The decision of London’s mayor to invest nothing in improving step-free access to the capital’s tube network for the next three years has been described as an “insult” to disabled and older people.
Accessible transport campaigners have discovered a Transport for London (TfL) business plan which shows that investment in step-free access in 2013-14, 2014-15 and 2015-16 will be zero.
In the document, which outlines how much TfL will be investing across London Underground until 2017-18, the “step-free access” section shows that investment in 2009-10 was about £47 million, before falling to about £33 million in 2010-11, about £28 million in 2011-12 and about £23 million this year, but will plunge to zero for the next three years.
Even in 2016-17, there will only be about £4 million investment in step-free access, and less than £10 million in 2017-18.
Transport for All (TfA), which campaigns for accessible transport in London, said the decision was “an insult to disabled and older Londoners”, undermines TfL’s claim that access was a “priority” and shows “complete disregard for disabled people’s right to travel”.
Lianna Etkind, TfA’s campaigns and outreach co-ordinator, said TfL’s long-standing promise to ensure a third of the tube would be step-free by 2012 had been “eroded time and time again”.

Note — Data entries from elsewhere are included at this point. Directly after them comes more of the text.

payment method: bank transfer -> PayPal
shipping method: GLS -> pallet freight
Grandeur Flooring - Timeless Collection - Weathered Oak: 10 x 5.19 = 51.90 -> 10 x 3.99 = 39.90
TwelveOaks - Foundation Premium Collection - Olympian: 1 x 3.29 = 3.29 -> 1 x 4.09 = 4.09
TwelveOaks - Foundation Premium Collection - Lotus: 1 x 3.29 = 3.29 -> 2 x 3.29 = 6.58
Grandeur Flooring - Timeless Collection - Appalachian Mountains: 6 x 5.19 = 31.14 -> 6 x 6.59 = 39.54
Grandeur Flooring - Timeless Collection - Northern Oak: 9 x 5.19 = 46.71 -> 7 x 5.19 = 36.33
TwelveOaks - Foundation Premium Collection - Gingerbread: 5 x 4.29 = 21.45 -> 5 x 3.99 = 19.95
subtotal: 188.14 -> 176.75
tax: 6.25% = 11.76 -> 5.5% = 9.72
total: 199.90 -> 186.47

She said London was being “left behind” at a time when the government had more than doubled investment in a major part of its Access for All programme to improve access to Britain’s railway stations, recognising that “in a time of squeezed budgets, there’s a strong economic case for accessible transport”.

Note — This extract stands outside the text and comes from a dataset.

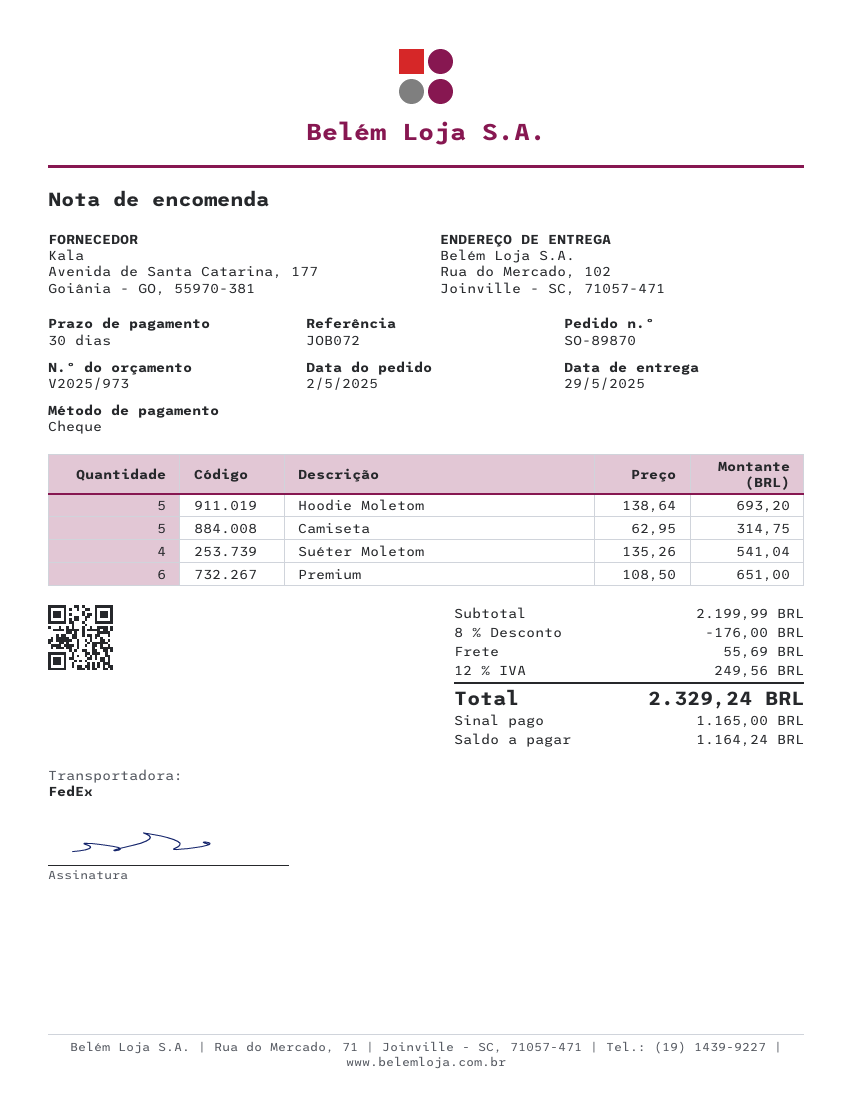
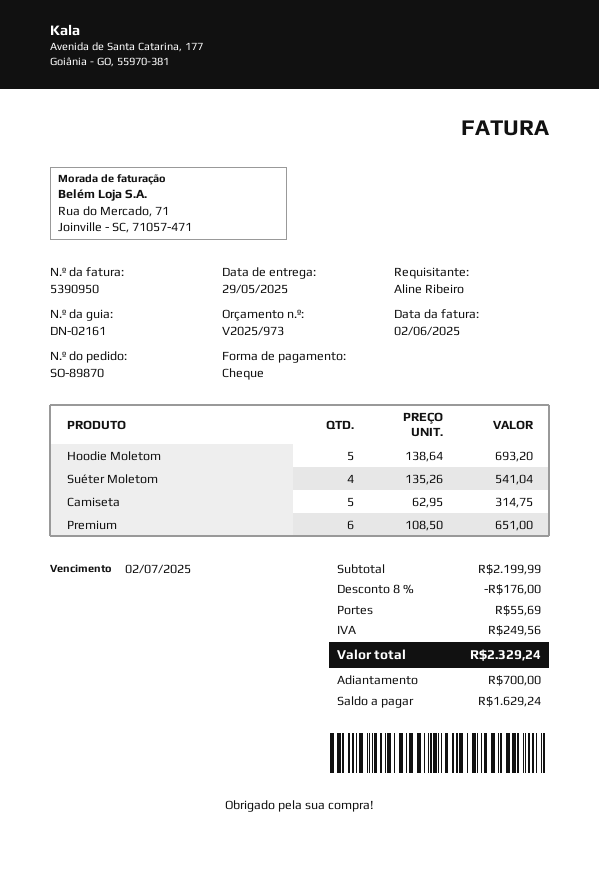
deposit: 1165.00 -> 700.00
balance: 1164.24 -> 1629.24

Etkind said: “Those of us who can’t use steps remain excluded from almost all of the tube network, and as a result, excluded from work, family life, and socialising in London.
“If the mayor is serious about a London where disabled and older people enjoy equality and are included in all that the capital has to offer, he must take the lead and restart investment in an accessible London Underground, so that older and disabled Londoners can travel with the same freedom and independence as everyone else.”
Transport for London’s position is still unclear.
It initially claimed that the document was “out of date” and that step-free work “continues through a range of other projects”, such as the major Crossrail and station upgrade programmes.
But TfL has so far been unable to explain why the document showed investment in step-free access plunging from £47 million to zero in just four years.
A TfL spokesman said it had invested “hundreds of millions of pounds in making the transport network more accessible in the last few years” and was “constantly improving” accessibility.
He said 65 (of a total of 270) tube stations were now step-free from street to platform, with another station to be added this summer, with “plans to deliver step-free access at a further seven stations by 2018”.
But TfL has so far been unable to clarify why the figures show such a dramatic fall.
It is believed that most – if not all – of the access upgrades to the seven stations could be due to work carried out at railway stations through Access for All and Crossrail.